*** Information given Section Begins ***
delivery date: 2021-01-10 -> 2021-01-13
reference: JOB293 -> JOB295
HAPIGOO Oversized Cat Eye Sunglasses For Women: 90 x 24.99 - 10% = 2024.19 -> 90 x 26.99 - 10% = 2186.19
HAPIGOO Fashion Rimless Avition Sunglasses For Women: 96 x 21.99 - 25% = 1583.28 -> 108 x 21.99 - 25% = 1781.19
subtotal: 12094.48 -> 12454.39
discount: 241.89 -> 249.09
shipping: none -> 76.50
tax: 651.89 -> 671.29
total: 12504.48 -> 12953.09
*** Information given Section Ends ***
*** Information given Section Begins ***
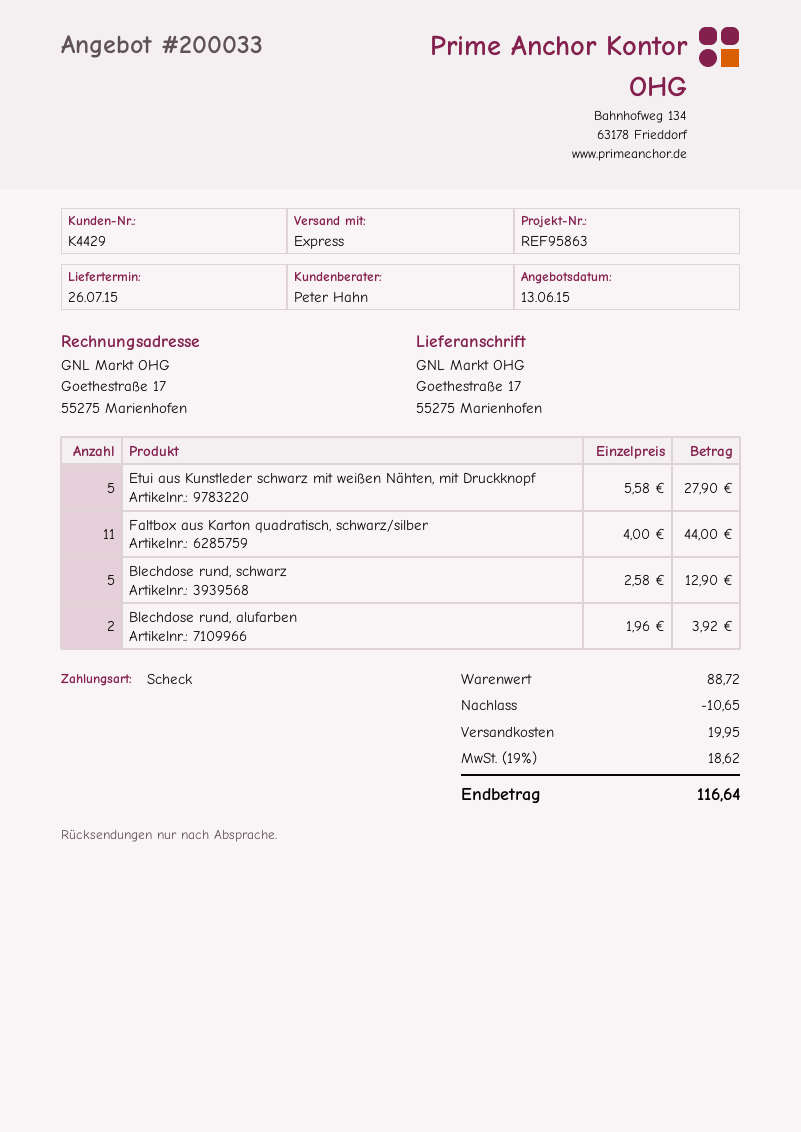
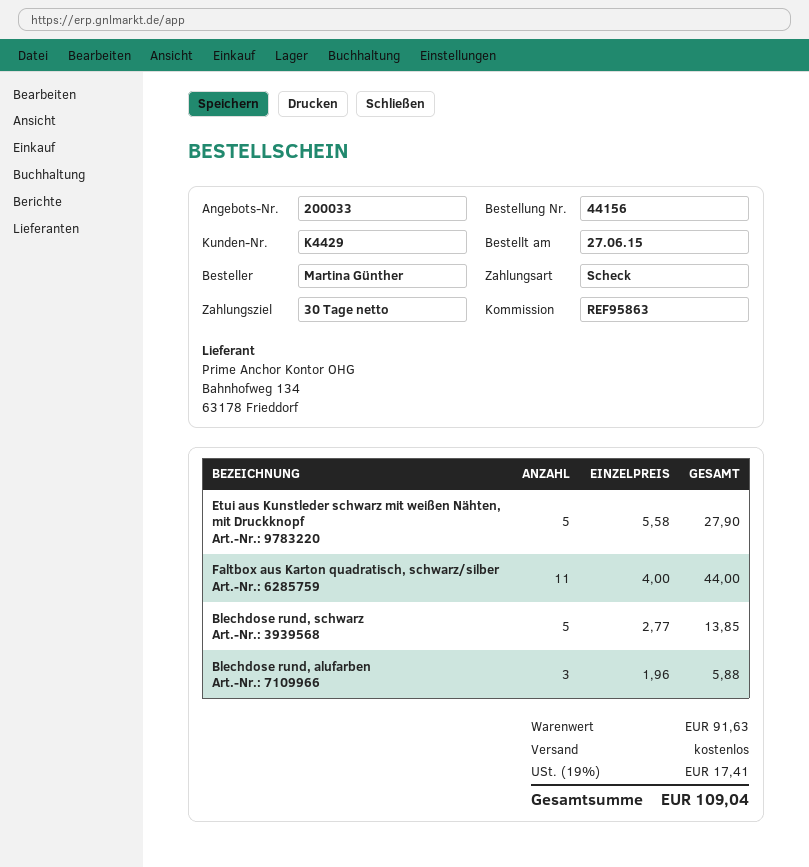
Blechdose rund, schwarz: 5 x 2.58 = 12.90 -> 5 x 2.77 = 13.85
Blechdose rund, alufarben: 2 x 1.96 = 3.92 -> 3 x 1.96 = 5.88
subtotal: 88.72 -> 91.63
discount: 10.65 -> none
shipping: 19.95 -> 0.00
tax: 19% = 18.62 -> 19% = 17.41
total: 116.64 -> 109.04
*** Information given Section Ends ***
*** Information given Section Begins ***
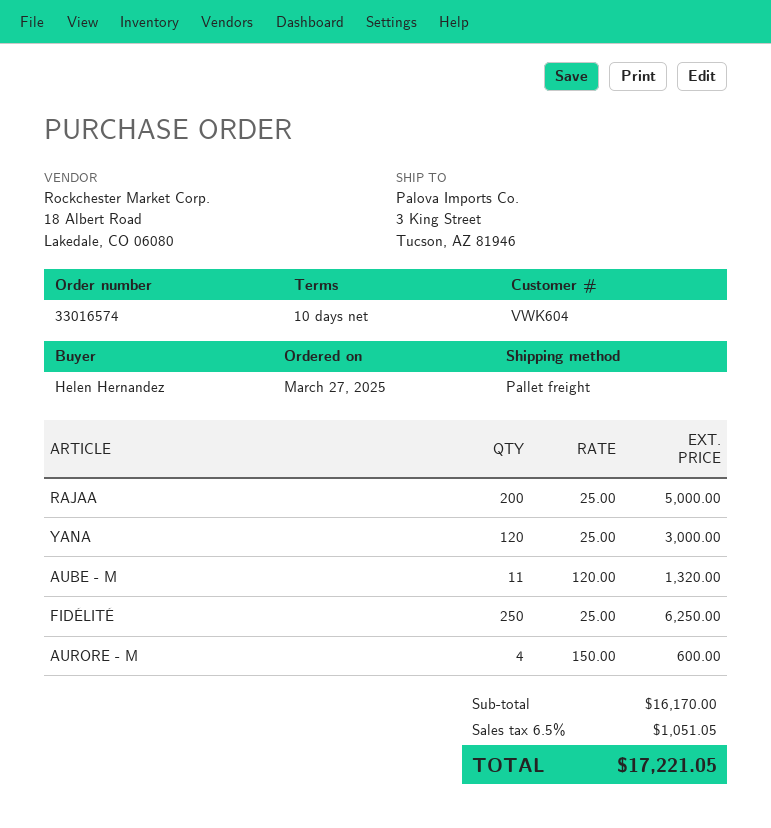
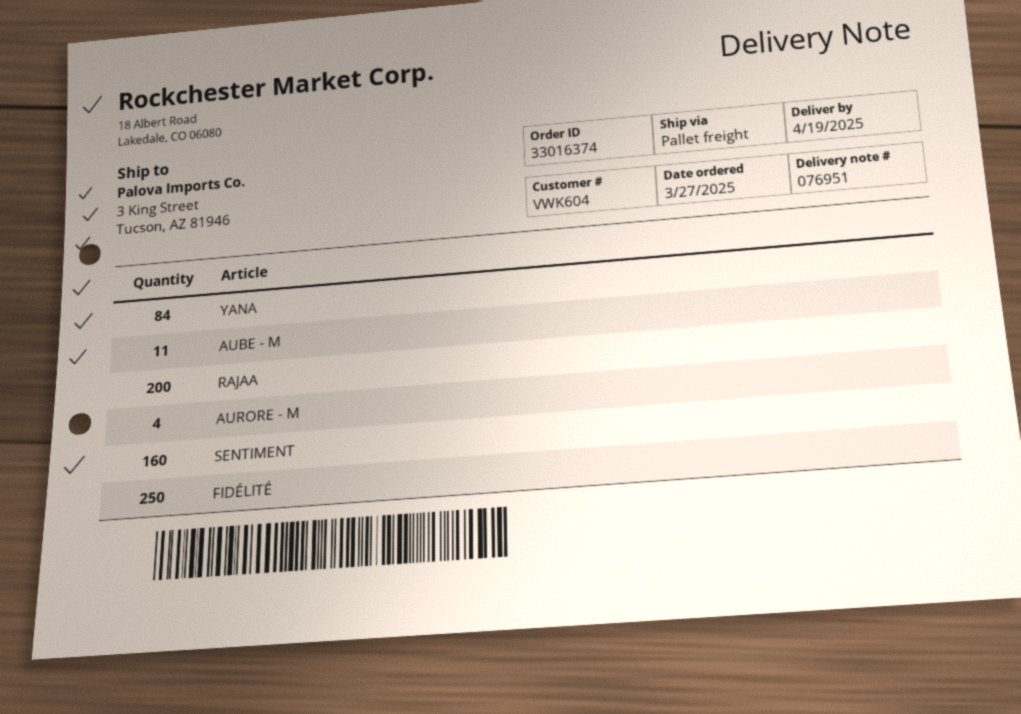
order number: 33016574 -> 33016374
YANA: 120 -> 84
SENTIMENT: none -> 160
*** Information given Section Ends ***
### Try it
Set down, exactly as they stand above, the lines starting with the line with "Blechdose rund, schwarz: 5" and going on through the line with "total: 116.64 -> 109.04", and no others.

### Solution to this exercise
Blechdose rund, schwarz: 5 x 2.58 = 12.90 -> 5 x 2.77 = 13.85
Blechdose rund, alufarben: 2 x 1.96 = 3.92 -> 3 x 1.96 = 5.88
subtotal: 88.72 -> 91.63
discount: 10.65 -> none
shipping: 19.95 -> 0.00
tax: 19% = 18.62 -> 19% = 17.41
total: 116.64 -> 109.04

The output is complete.